BN Morris Project (maybe) S/N 12655

Actually pulled a rib today, just one. I was surprised to find two steel tacks and one steel nail holding it to the inwale, just like Stelmok and Thurlow described in their description of restoring the Gerrish. I didn't dare pull the larger steel nail for fear of splintering the mahogany inwale and snipped it off flush. Found it challenging to trace the taper of the old broken rib to the new flat stock. Appears to be a slightly asymmetrical taper between fore and aft.
 
I was thinking about your comment that it was challenging to trace the taper of the old rib on to new rib stock. Have you considered using easy to remove painter's tape to make a pattern? You could cover the old rib with it, trim it to the shape of the old rib, carefully remove it and apply it to the new stock. Years ago I watched a boot maker use duct tape wrapped around the customer's calf and ankle to make a pattern for a women's form-fitting boot top. One advantage of this method is that the tape would also hold the broken rib together.

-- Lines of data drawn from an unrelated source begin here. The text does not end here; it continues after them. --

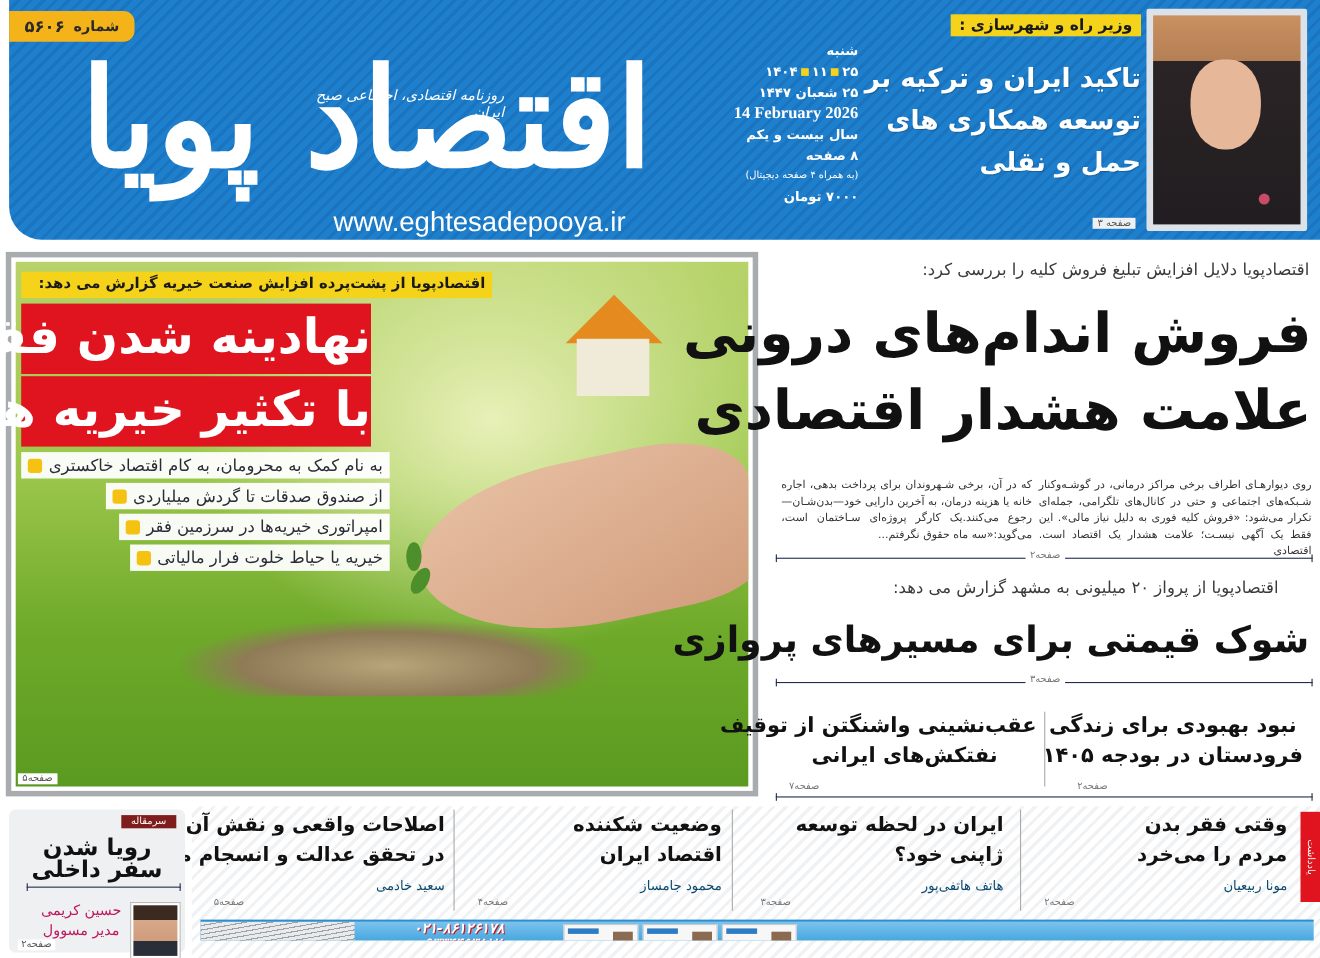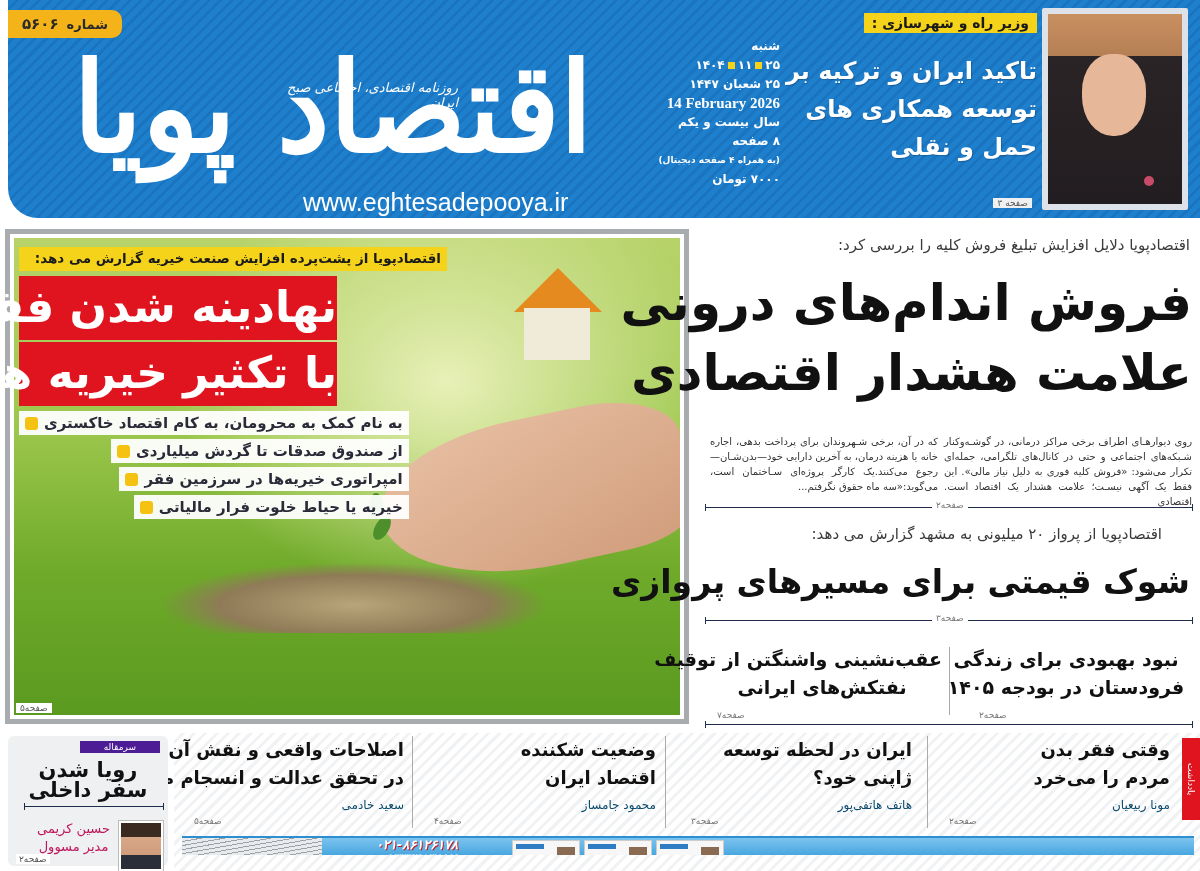"(به همراه ۴ صفحه دیجیتال)" .dateblock .small { font-weight: bold -> normal }
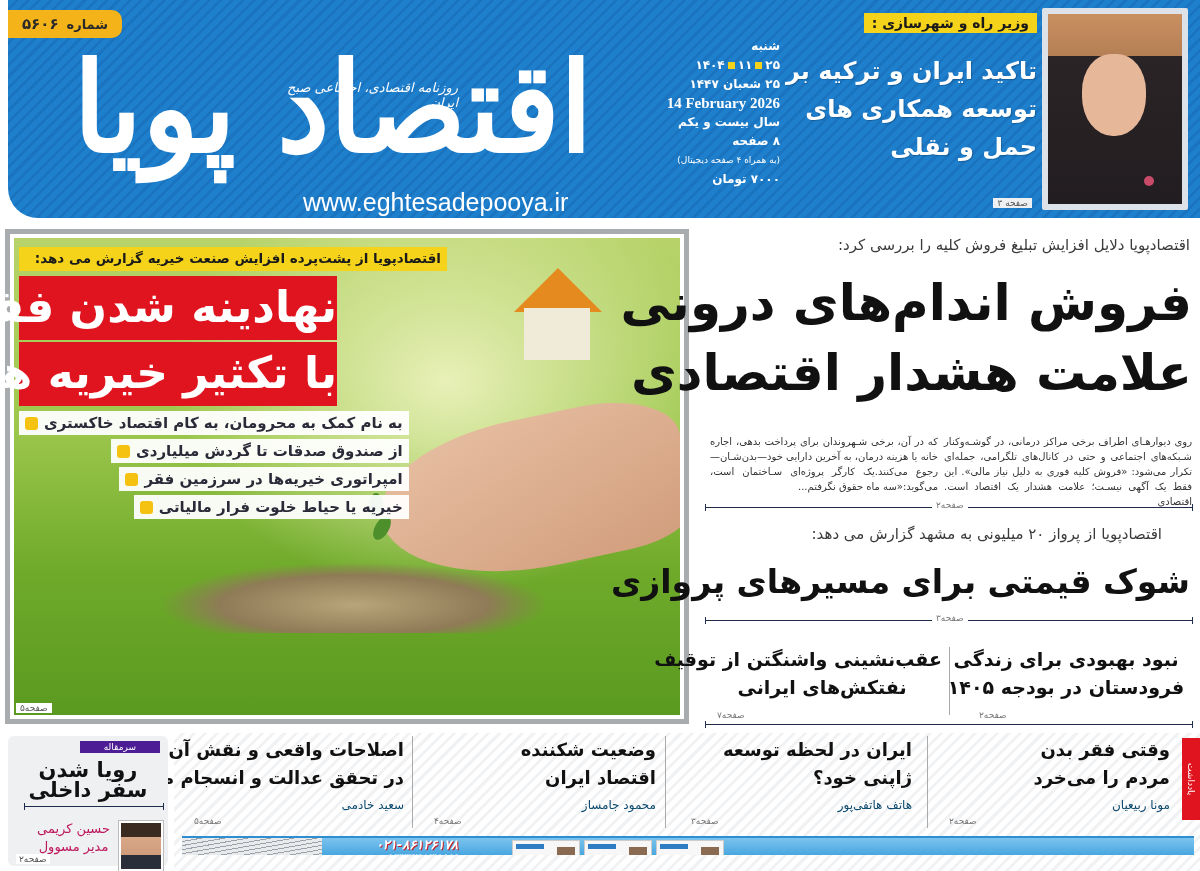"به نام کمک به محرومان،" .bullet { font-weight: bold -> normal }
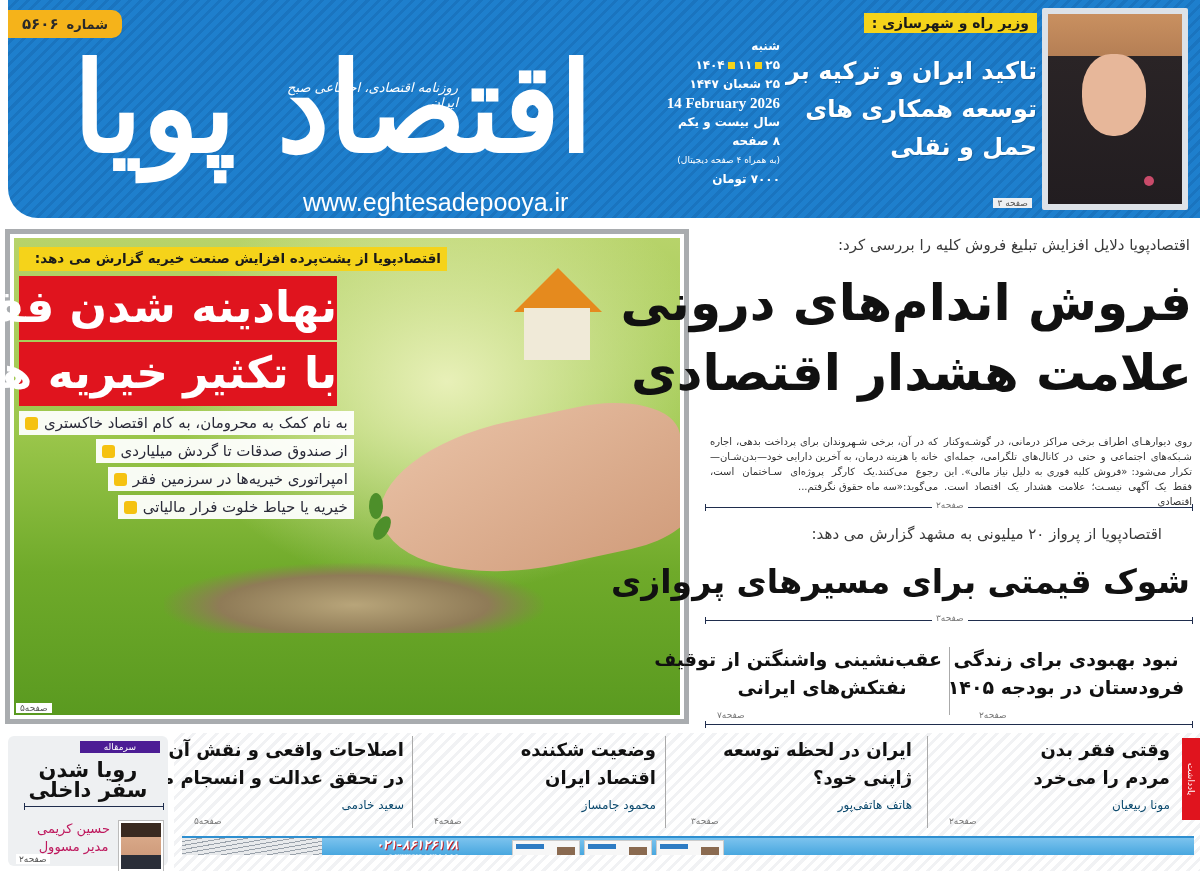"سرمقاله" .editorial .tag { background: #4c1d95 -> #7f1d1d; padding: 1px 24px -> 1px 9px }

I've used this method in making patterns for a number of things, small and large, over the years.
 
Scott,
Send me your snail mail address on my personal email and I will send you a copy of a tracing that Paul Miller did for me several years back.
Denis
 
I like this idea. I've tried roofing tar paper, nice and thick (also readily available in my garage). If I double up the tape it would stiffen to minimize any distortion. I could even use painters and back it with duct tape for stiffness. I have to build a steam box yet so I've time to work this out. Thanks.
 
Scott, unless I'm not understanding, I think that a rib taper is easy. The taper is on one side of the rib only for most canoes with tapered ribs. ANd, the taper is positioned so that it is toward the center of the canoe. I have a taper jig. Measure the top of the rib and that's the width you are shooting for. Then set the jig to taper to that width over about 16" or so. I make my jigs from scrap 3/4" ply with a stop on one end and 3/4" fence for the taper. Once it's in the canoe it all works. The rib is a bit long and has to be cut off but I usually bundle my ribs by groups of similar lengths.
 
Scott,

I needed to taper several ribs for my Old Town Guide restoration. I determined the amount of taper needed from the old rib, and then built a jig for my table saw into which I place a piece of my rib stock. (The taper is largely confined to the vertical sides of the canoe. Therefore, you do not taper from the center of the rib. I only taper the last 16 inches, or so, of each end.) I adjust my table saw for cutting height and I adjust my fence and the jig so that the saw blade cuts and tapers my rib stock, but does not cut my jig. I then slide the jig and the rib between the cutting blade and my fence so that the exposed taper is cut from the stock. With one cut done, I retract the jig, and take the tapered rib out of the jig, flip the rib end-for-end, flip the rib over, place the stock back into my jig, and run it through the saw again. The result is a rib tapered along one edge of the rib and at both ends of the rib. (If you wanted to taper both edges of the rib, you would simply make your jig with a narrower taper such that less of the rib is cut off with each pass through the saw, and you would make two more cuts on the other edge of the rib.)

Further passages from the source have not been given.